What the task requires: The pictures in the listing below are to be skipped, while the lines between the line holding "Всё, что было" and the line holding "text: раздаётся цвет", inclusive, are to be output exactly.

Source data:
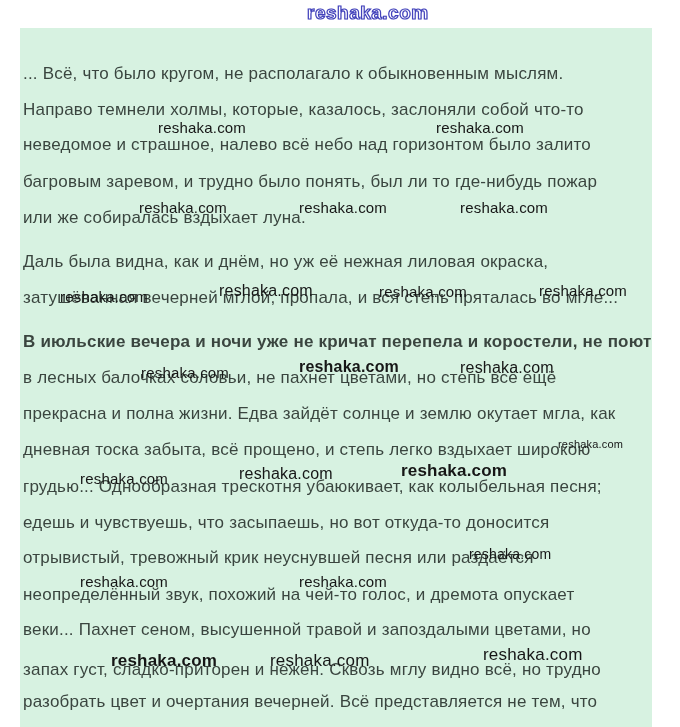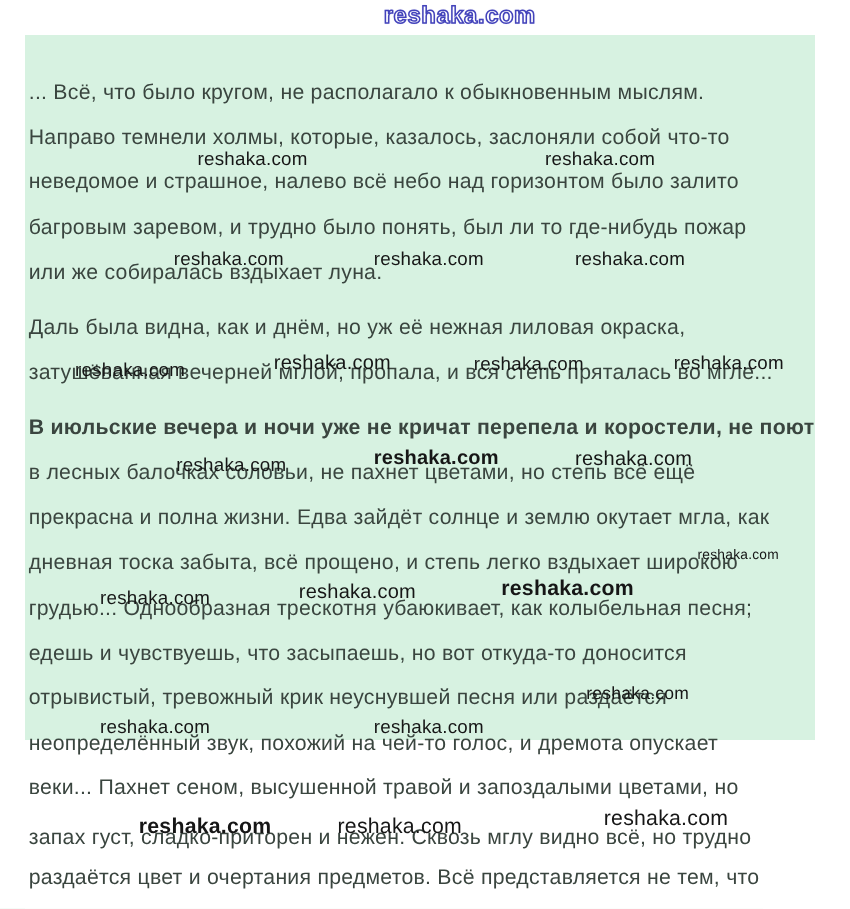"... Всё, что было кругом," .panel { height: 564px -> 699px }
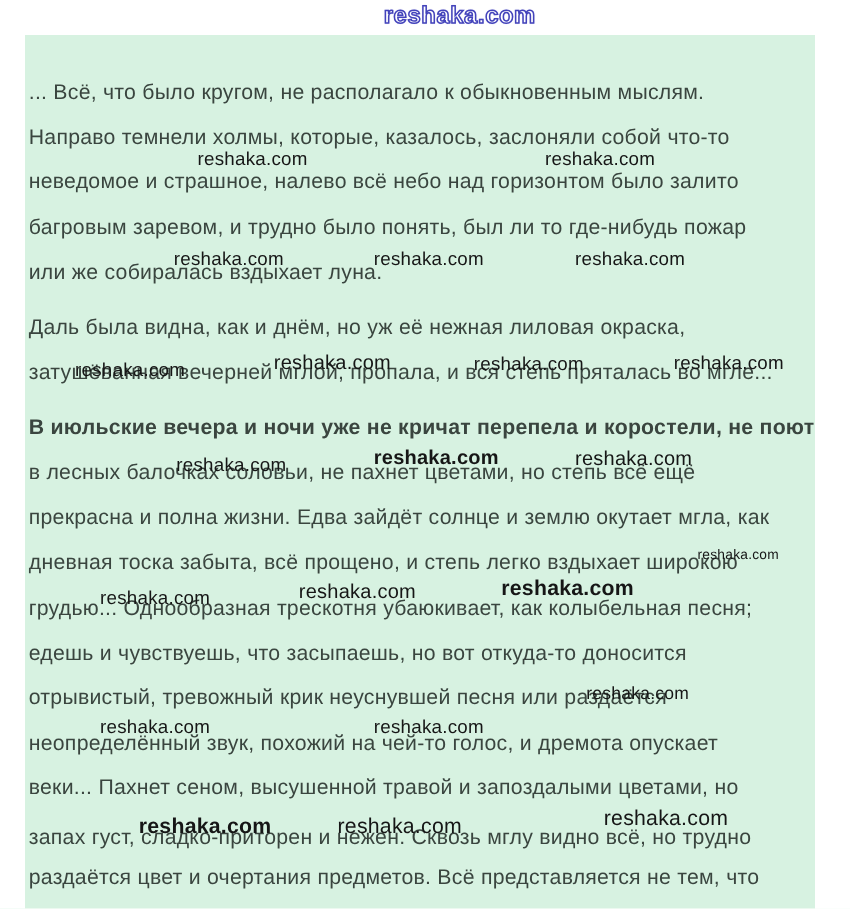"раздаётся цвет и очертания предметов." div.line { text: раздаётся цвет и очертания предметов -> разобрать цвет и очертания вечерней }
...
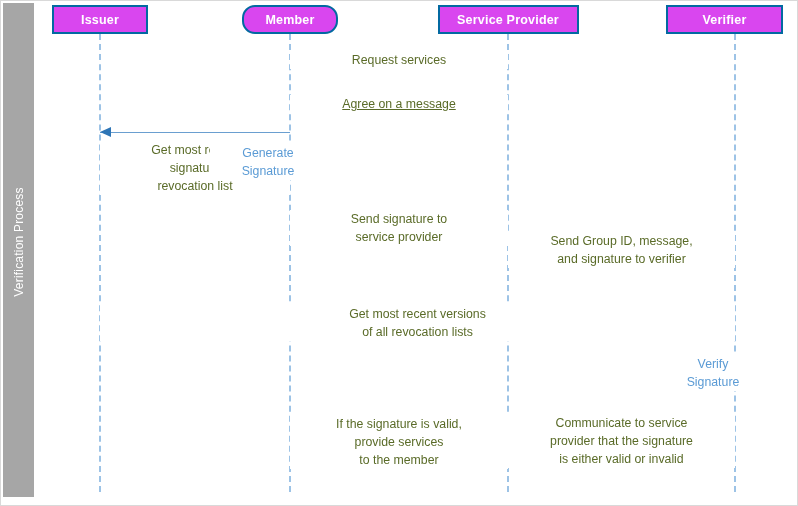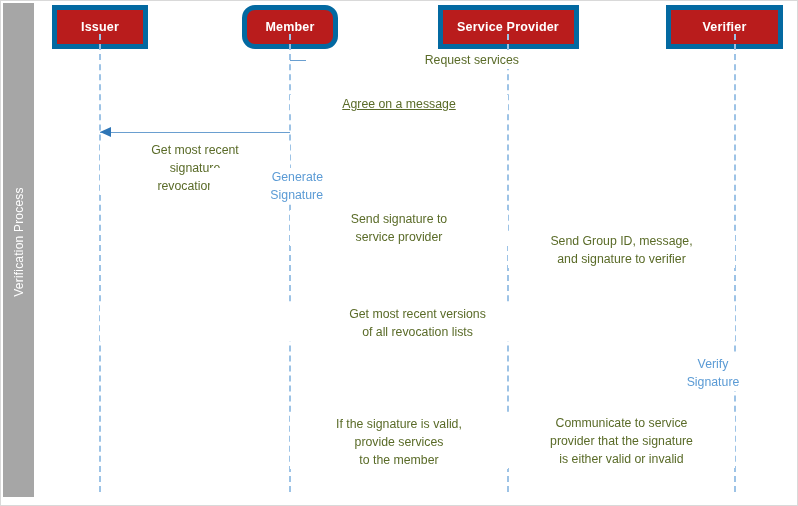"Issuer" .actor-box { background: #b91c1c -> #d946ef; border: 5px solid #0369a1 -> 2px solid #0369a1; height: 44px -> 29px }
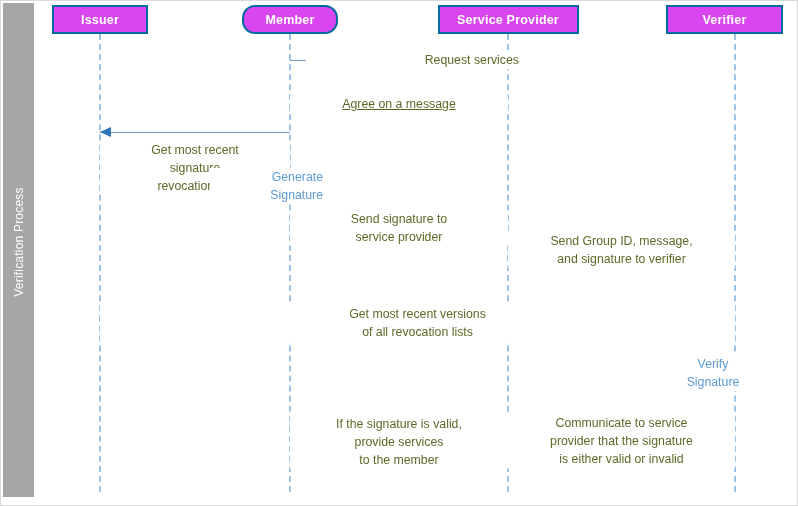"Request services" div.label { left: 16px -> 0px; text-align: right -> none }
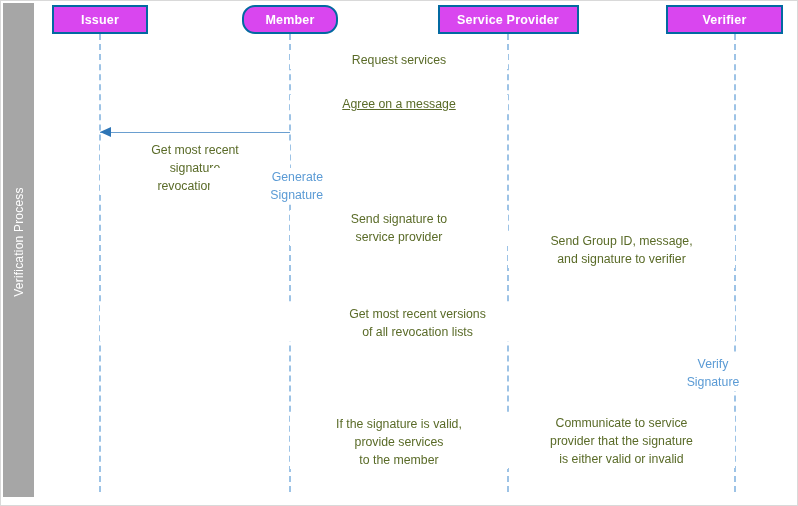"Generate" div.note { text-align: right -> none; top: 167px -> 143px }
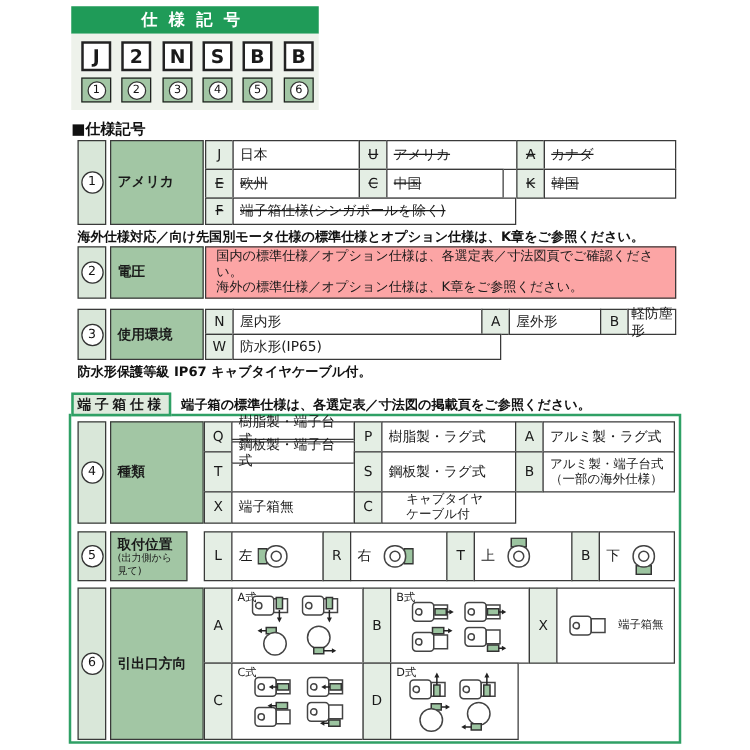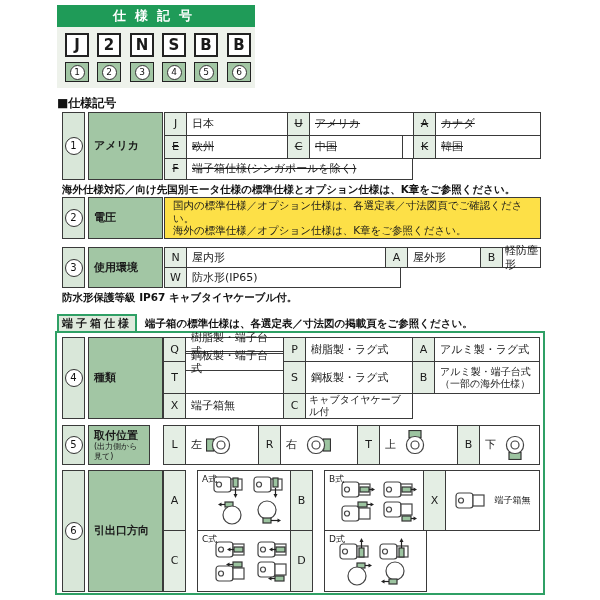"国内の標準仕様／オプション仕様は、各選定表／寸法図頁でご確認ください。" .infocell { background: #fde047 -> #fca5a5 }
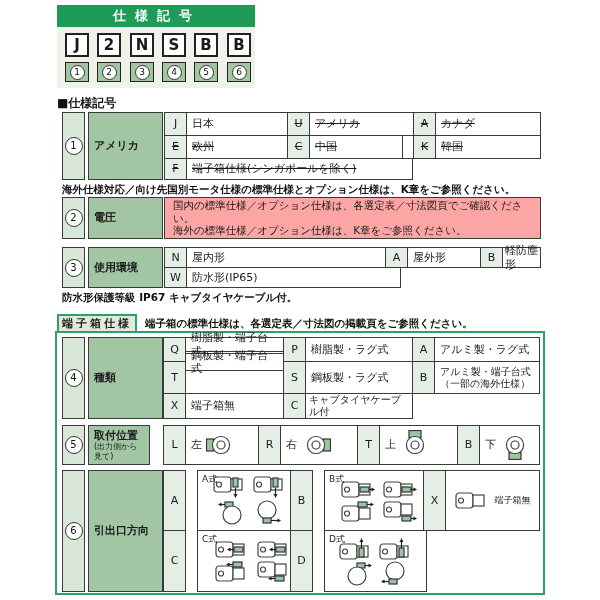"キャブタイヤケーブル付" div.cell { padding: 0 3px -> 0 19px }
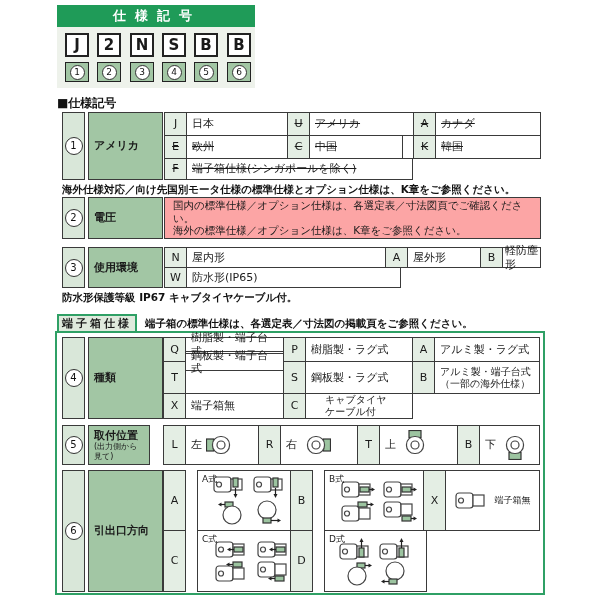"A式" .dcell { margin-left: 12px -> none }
==
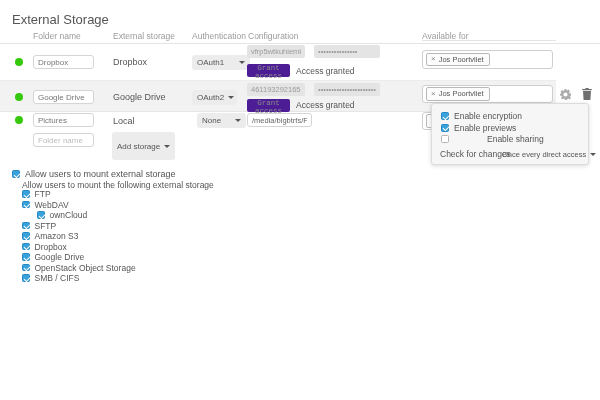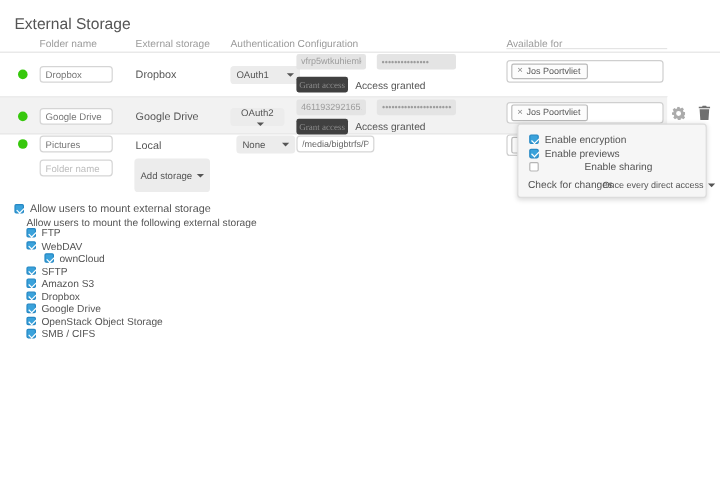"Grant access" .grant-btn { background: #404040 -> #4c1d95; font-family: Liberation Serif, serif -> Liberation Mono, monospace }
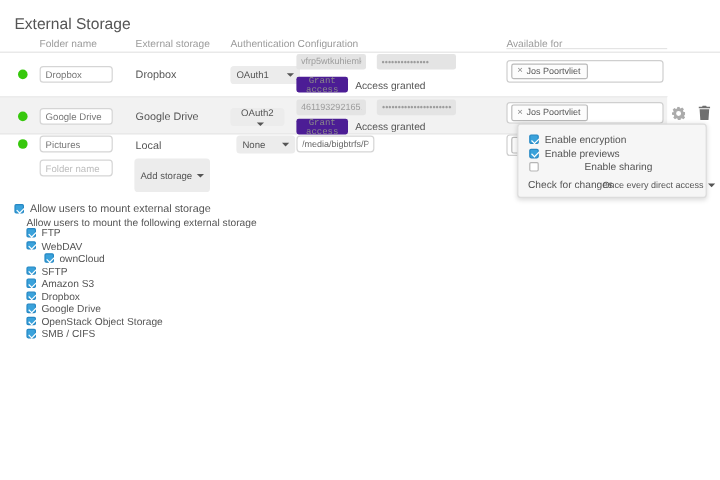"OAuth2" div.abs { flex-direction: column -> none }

Output for this task:
"... Всё, что было кругом," .panel { height: 564px -> 699px }
"раздаётся цвет и очертания предметов." div.line { text: раздаётся цвет и очертания предметов -> разобрать цвет и очертания вечерней }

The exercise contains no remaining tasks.